Data for processing:

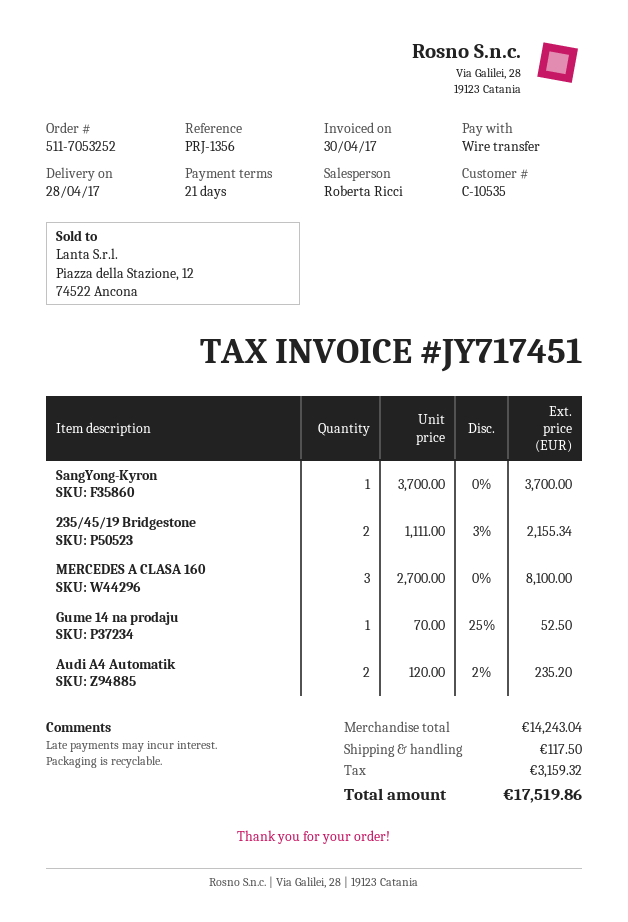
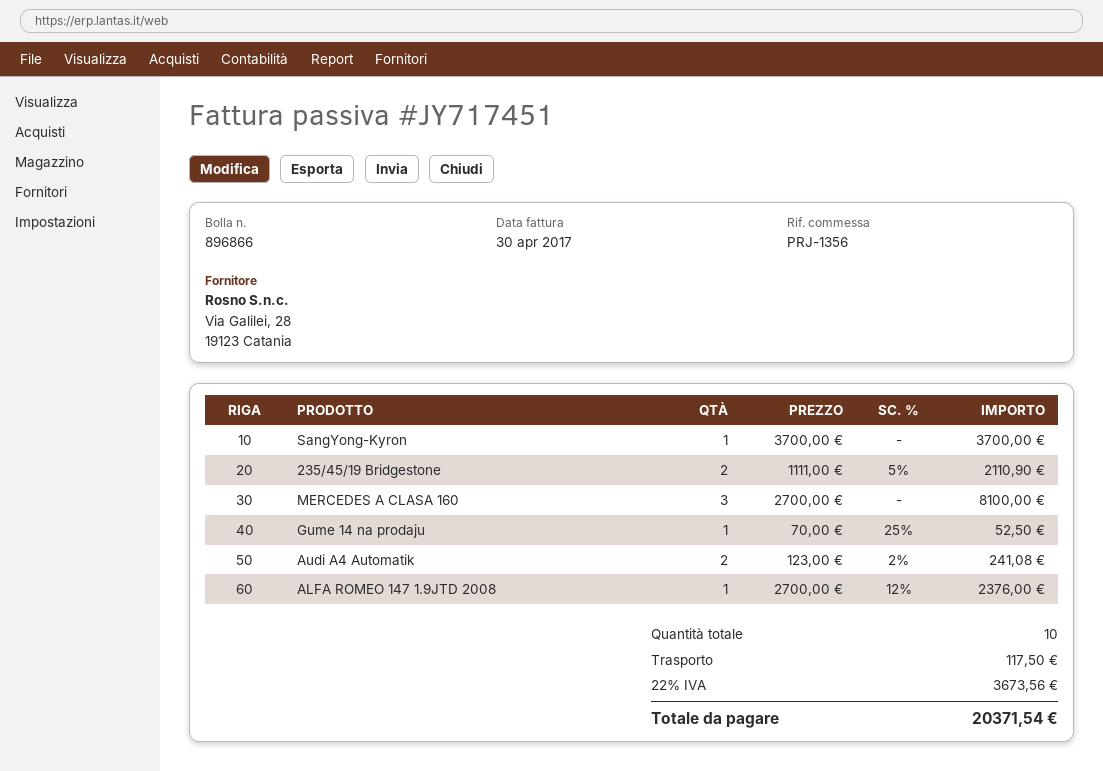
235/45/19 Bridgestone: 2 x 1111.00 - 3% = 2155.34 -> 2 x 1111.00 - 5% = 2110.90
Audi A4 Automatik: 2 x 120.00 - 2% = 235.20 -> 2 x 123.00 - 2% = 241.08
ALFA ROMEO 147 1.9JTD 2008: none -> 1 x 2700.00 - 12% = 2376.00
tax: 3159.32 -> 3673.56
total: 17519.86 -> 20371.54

Exercise directions: Transcribe exactly the line containing "Audi A4 Automatik: 2" along with all later lines of the material, through its last line. Add nothing.

Solution to this task:
Audi A4 Automatik: 2 x 120.00 - 2% = 235.20 -> 2 x 123.00 - 2% = 241.08
ALFA ROMEO 147 1.9JTD 2008: none -> 1 x 2700.00 - 12% = 2376.00
tax: 3159.32 -> 3673.56
total: 17519.86 -> 20371.54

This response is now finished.